In simple words, The Economist was clearly saying that the U.S. was becoming another version of France, a country with a long and strong history of social programs.

Of course, it didn't take long to have all the French media unleashing their wrath against those bad 'English' people with horrible taste.

The main point of the conservative right-leaning magazine was to pursue the same trend, started earlier in the U.S., of portraying Obama as a socialist and making fun of American politicians and their mishandling of the "fiscal cliff".

I find it very strange how a supposedly serious magazine, read by the world elite, falls into these simplistic stereotypes and this sort of misinformation. Not because I am particularly fond of French economic programs but because it is simply wrong to say that Obama is a socialist president.

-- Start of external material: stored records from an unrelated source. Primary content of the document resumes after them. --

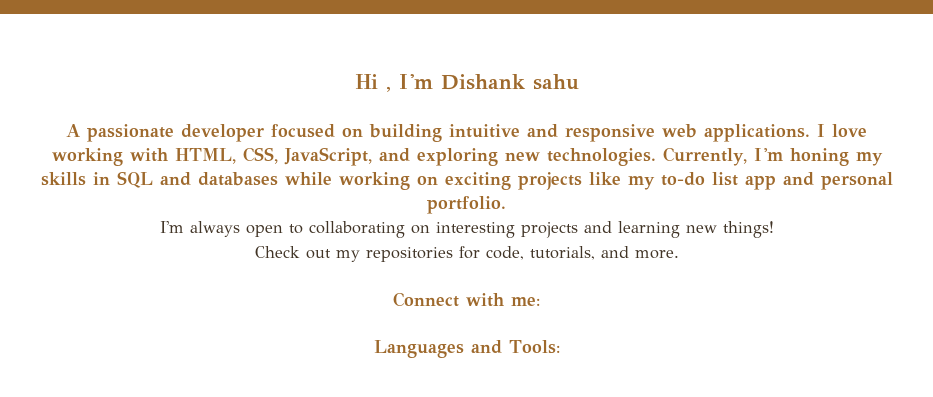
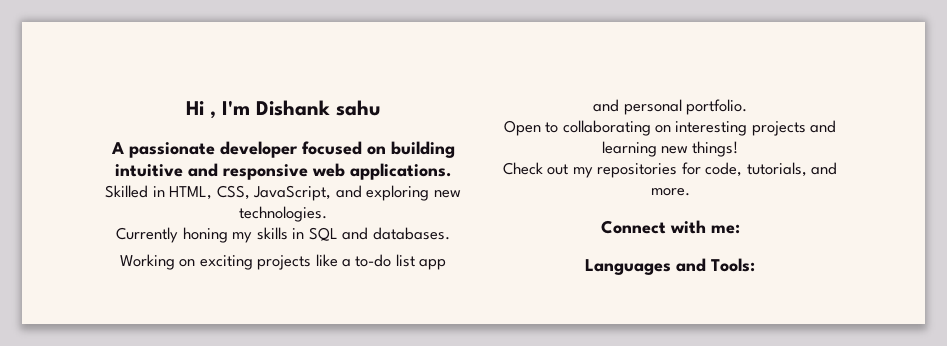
- A passionate developer focused on building intuitive and responsive web applications. I love working with HTML, CSS, JavaScript, and exploring new technologies. Currently, I'm honing my skills in SQL and databases while working on exciting projects like my to-do list app and personal portfolio.
+ A passionate developer focused on building intuitive and responsive web applications.
+ Skilled in HTML, CSS, JavaScript, and exploring new technologies.
+ Currently honing my skills in SQL and databases.
+ Working on exciting projects like a to-do list app and personal portfolio.
- I'm always open to collaborating on interesting projects and learning new things!
+ Open to collaborating on interesting projects and learning new things!

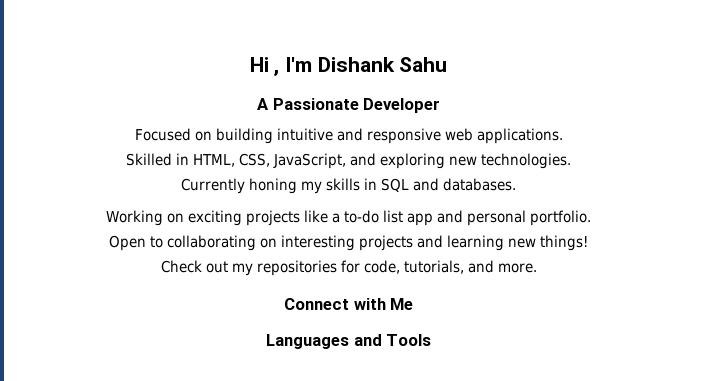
- Hi , I'm Dishank sahu
+ Hi , I'm Dishank Sahu
- A passionate developer focused on building intuitive and responsive web applications.
+ A Passionate Developer
+ Focused on building intuitive and responsive web applications.
- Connect with me:
+ Connect with Me
- Languages and Tools:
+ Languages and Tools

Since he arrived at the White House, Obama has continued many of the economic policies of his infamous predecessor. For instance, Obama appointed Ben Bernanke, the Federal Reserve chairman, for another term. This alone was a signal to mega corporations and to Wall Street actors that the fiscal and monetary policies of his predecessor would survive.  Moreover, the $800-billion stimulus package Obama was quick to offer immediately after his election was not meant to help the poor, or help workers who lost their houses due to the financial crisis, but rather it was intended to bail out corporations and banks who until then didn't take any concrete steps to regulate their 'generous' bonus payments to their CEOs and other top executives.  

Even Obamacare, the medical insurance system that is still so controversial in the U.S., has nothing to rival the French program. In a nutshell, this system will work with private companies. So it is not the federal government who would fund this program; it is the individuals' responsibility to buy a policy through private insurers.

So far, I simply can't understand how all these economic policies under Obama would qualify him as a socialist.

What about the never-ending soap opera-type 'drama' between Republicans and Democrats on how to reduce the U.S. deficit in order to avoid the so-called "fiscal cliff"? Wasn't that concrete proof that the Obama administration was hurting the rich and helping the poor? Isn't that another indication that America is following in the steps of France where the failed attempt of Francois Holland to increase tax rates for the rich was aborted by the French Senate in the midst of another ugly public tantrum by the famous French actor Gerard Depardieu?

First of all, I am not sure of the longevity of this fragile agreement between Obama and Boehner, the Republican White House speaker. This agreement can implode in the near future or used as a political carrot for Obama. Second, Boehner offered to support a 'symbolic' tax increase on the super-rich in return for massive cuts in social entitlement programs. Indeed, as a counterpart to the tax increase, the Republicans got the promise to see $1 trillion in cuts in the federal health-care programs for the elderly and the poor, Medicare and Medicaid, and the federal retirement benefit program. Basically, it is a loss-loss situation where the relative burden on the rich will be transferred on to the poor!

Finally, the slow dismantling of union organizations from the labour scene, first in the state of Indiana and then in Michigan (under the indifferent watch of Obama), comes to refute the false message of the Economist and right-wing think-tanks with respect to the 'true colours' of Obama. 

President Obama is nothing more than a president of a failing empire stumbling in the dark, trying to save the ship of capitalism with small wood patchworks and some rusted nails. Once again, The Economist got it all wrong!

Monia Mazigh was born and raised in Tunisia and immigrated to Canada in 1991. Mazigh was catapulted onto the public stage in 2002 when her husband, Maher Arar, was deported to Syria where he was tortured and held without charge for over a year. She campaigned tirelessly for his release. Mazigh holds a PhD in finance from McGill University. In 2008, she published a memoir, Hope and Despair, about her pursuit of justice, and in 2011, a novel in French, Miroirs et mirages.